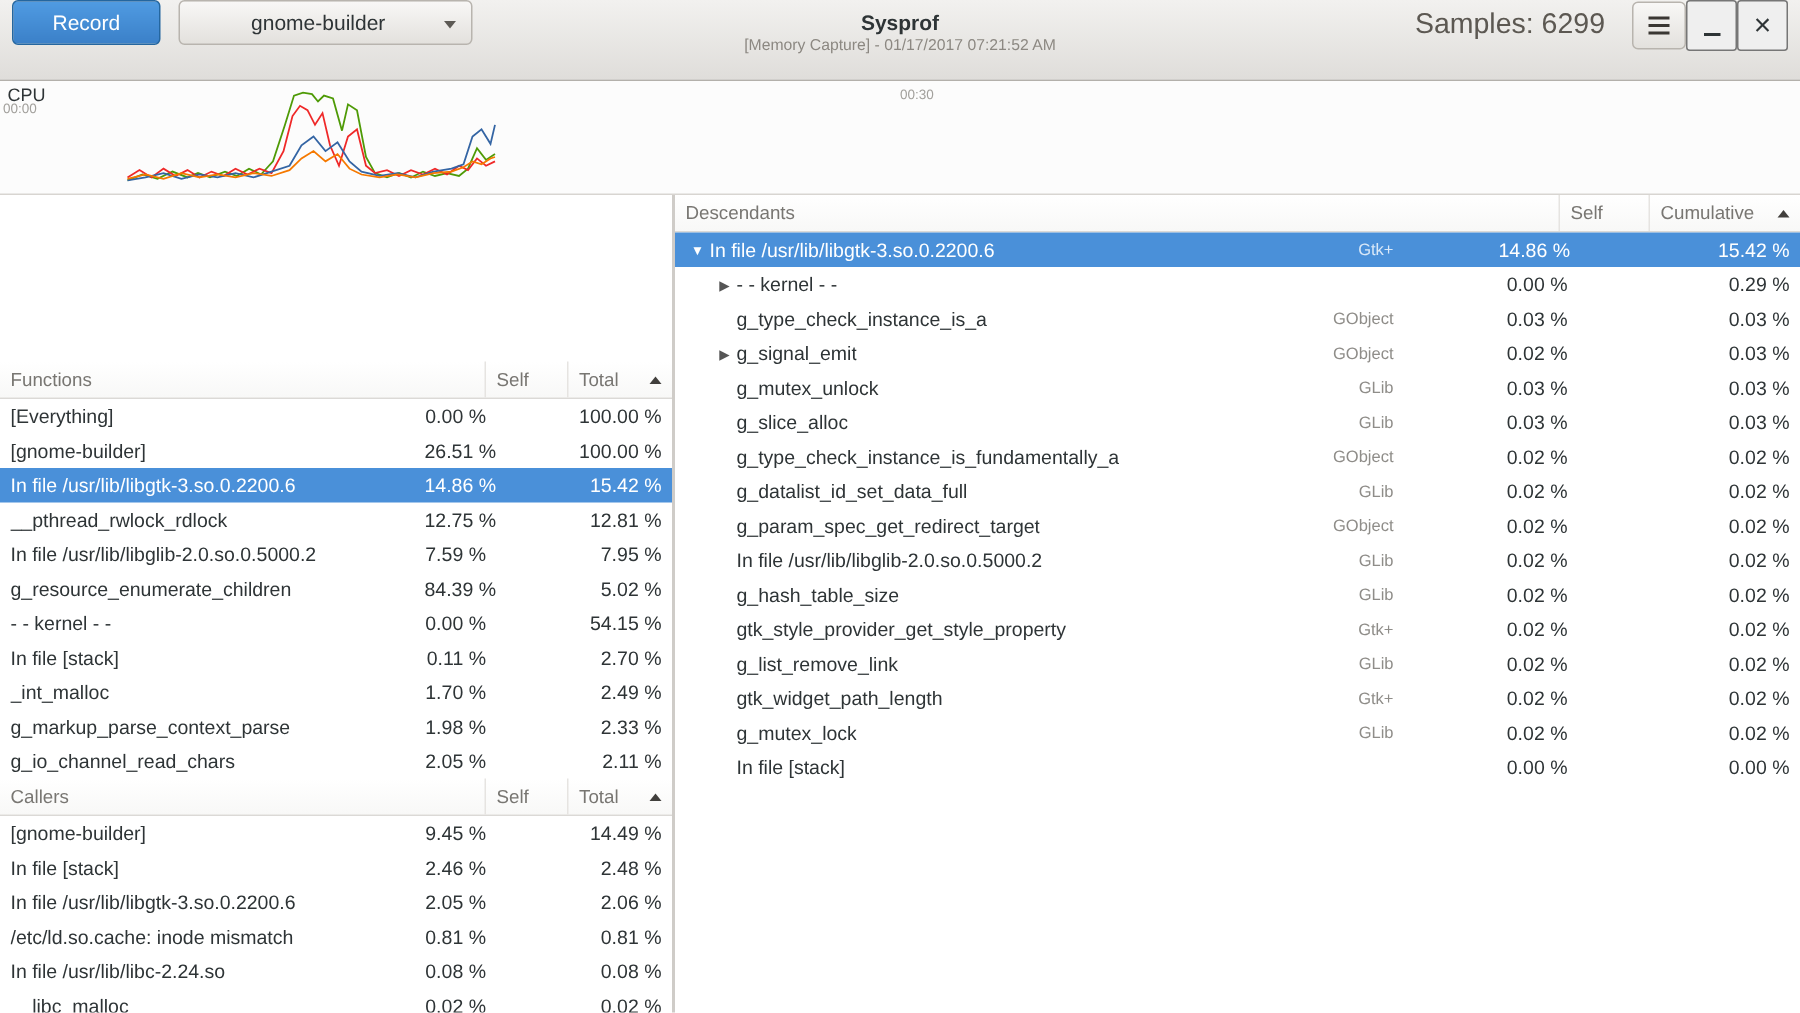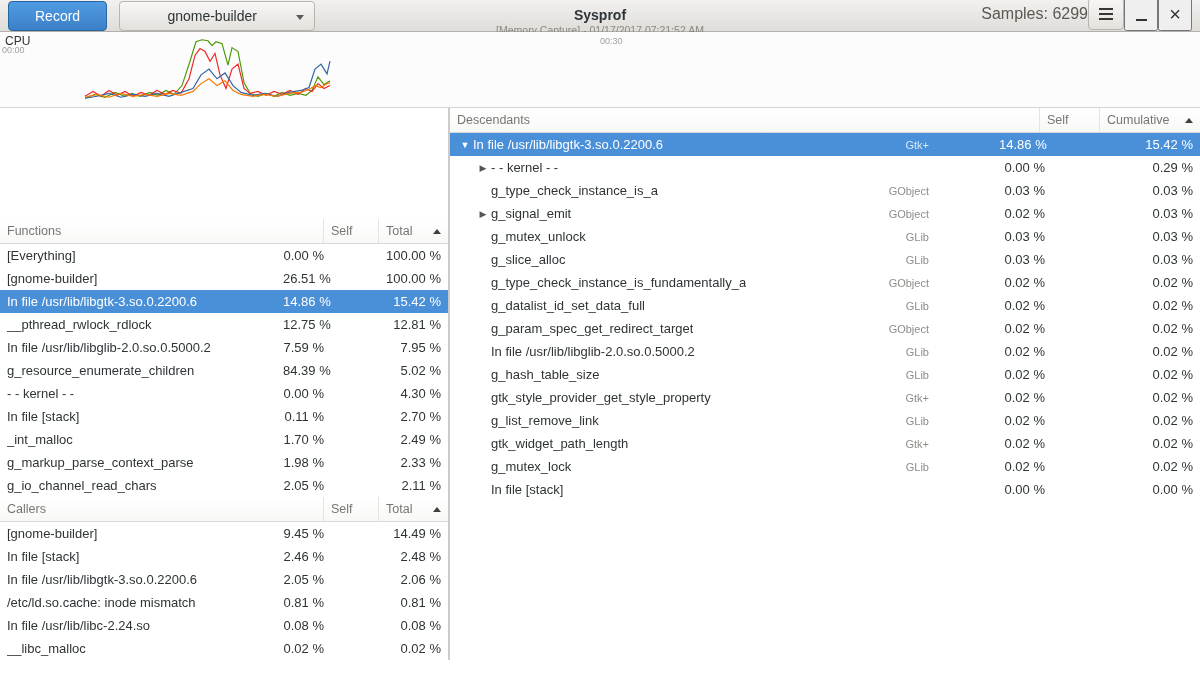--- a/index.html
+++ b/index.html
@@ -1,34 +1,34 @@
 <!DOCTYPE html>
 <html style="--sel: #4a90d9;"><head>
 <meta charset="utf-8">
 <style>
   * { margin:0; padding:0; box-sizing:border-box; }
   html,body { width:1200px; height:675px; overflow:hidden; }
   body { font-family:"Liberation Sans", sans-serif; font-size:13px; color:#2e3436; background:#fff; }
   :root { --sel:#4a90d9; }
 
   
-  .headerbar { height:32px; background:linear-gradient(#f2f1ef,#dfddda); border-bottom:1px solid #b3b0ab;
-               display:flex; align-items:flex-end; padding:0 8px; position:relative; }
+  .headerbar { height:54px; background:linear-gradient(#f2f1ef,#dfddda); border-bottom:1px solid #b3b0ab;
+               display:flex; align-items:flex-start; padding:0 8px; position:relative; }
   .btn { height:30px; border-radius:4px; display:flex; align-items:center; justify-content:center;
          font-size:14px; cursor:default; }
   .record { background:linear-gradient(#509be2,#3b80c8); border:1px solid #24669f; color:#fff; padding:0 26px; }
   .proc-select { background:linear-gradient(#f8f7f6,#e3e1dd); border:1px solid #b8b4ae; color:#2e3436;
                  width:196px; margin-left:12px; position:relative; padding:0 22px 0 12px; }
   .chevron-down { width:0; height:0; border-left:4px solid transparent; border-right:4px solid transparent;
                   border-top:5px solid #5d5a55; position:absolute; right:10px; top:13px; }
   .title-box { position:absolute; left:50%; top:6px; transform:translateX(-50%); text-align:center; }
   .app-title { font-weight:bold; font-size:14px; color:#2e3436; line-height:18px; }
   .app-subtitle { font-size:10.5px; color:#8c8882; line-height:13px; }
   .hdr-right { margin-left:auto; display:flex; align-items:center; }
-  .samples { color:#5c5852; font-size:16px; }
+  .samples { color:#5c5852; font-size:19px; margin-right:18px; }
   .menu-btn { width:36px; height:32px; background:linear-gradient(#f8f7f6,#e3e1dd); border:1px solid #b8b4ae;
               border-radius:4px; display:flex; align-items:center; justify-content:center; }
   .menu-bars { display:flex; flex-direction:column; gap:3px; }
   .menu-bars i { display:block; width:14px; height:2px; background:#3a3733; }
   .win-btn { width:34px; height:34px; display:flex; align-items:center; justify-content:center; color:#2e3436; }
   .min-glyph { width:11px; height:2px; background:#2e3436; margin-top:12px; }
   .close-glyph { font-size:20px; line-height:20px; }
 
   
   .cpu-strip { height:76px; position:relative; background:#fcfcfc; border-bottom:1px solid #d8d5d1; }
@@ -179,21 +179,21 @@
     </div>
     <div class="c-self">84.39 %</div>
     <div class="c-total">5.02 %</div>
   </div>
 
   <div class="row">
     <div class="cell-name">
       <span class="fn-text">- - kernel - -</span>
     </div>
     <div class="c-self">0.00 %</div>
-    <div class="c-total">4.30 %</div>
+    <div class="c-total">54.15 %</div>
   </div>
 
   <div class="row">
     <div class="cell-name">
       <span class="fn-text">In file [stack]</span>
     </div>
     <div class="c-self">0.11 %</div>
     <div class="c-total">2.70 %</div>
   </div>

§ Exercise details
Quote everything in the listing above exactly; pictures are the only thing to omit.

§ Answer to this problem
--- a/index.html
+++ b/index.html
@@ -1,34 +1,34 @@
 <!DOCTYPE html>
 <html style="--sel: #4a90d9;"><head>
 <meta charset="utf-8">
 <style>
   * { margin:0; padding:0; box-sizing:border-box; }
   html,body { width:1200px; height:675px; overflow:hidden; }
   body { font-family:"Liberation Sans", sans-serif; font-size:13px; color:#2e3436; background:#fff; }
   :root { --sel:#4a90d9; }
 
   
-  .headerbar { height:32px; background:linear-gradient(#f2f1ef,#dfddda); border-bottom:1px solid #b3b0ab;
-               display:flex; align-items:flex-end; padding:0 8px; position:relative; }
+  .headerbar { height:54px; background:linear-gradient(#f2f1ef,#dfddda); border-bottom:1px solid #b3b0ab;
+               display:flex; align-items:flex-start; padding:0 8px; position:relative; }
   .btn { height:30px; border-radius:4px; display:flex; align-items:center; justify-content:center;
          font-size:14px; cursor:default; }
   .record { background:linear-gradient(#509be2,#3b80c8); border:1px solid #24669f; color:#fff; padding:0 26px; }
   .proc-select { background:linear-gradient(#f8f7f6,#e3e1dd); border:1px solid #b8b4ae; color:#2e3436;
                  width:196px; margin-left:12px; position:relative; padding:0 22px 0 12px; }
   .chevron-down { width:0; height:0; border-left:4px solid transparent; border-right:4px solid transparent;
                   border-top:5px solid #5d5a55; position:absolute; right:10px; top:13px; }
   .title-box { position:absolute; left:50%; top:6px; transform:translateX(-50%); text-align:center; }
   .app-title { font-weight:bold; font-size:14px; color:#2e3436; line-height:18px; }
   .app-subtitle { font-size:10.5px; color:#8c8882; line-height:13px; }
   .hdr-right { margin-left:auto; display:flex; align-items:center; }
-  .samples { color:#5c5852; font-size:16px; }
+  .samples { color:#5c5852; font-size:19px; margin-right:18px; }
   .menu-btn { width:36px; height:32px; background:linear-gradient(#f8f7f6,#e3e1dd); border:1px solid #b8b4ae;
               border-radius:4px; display:flex; align-items:center; justify-content:center; }
   .menu-bars { display:flex; flex-direction:column; gap:3px; }
   .menu-bars i { display:block; width:14px; height:2px; background:#3a3733; }
   .win-btn { width:34px; height:34px; display:flex; align-items:center; justify-content:center; color:#2e3436; }
   .min-glyph { width:11px; height:2px; background:#2e3436; margin-top:12px; }
   .close-glyph { font-size:20px; line-height:20px; }
 
   
   .cpu-strip { height:76px; position:relative; background:#fcfcfc; border-bottom:1px solid #d8d5d1; }
@@ -179,21 +179,21 @@
     </div>
     <div class="c-self">84.39 %</div>
     <div class="c-total">5.02 %</div>
   </div>
 
   <div class="row">
     <div class="cell-name">
       <span class="fn-text">- - kernel - -</span>
     </div>
     <div class="c-self">0.00 %</div>
-    <div class="c-total">4.30 %</div>
+    <div class="c-total">54.15 %</div>
   </div>
 
   <div class="row">
     <div class="cell-name">
       <span class="fn-text">In file [stack]</span>
     </div>
     <div class="c-self">0.11 %</div>
     <div class="c-total">2.70 %</div>
   </div>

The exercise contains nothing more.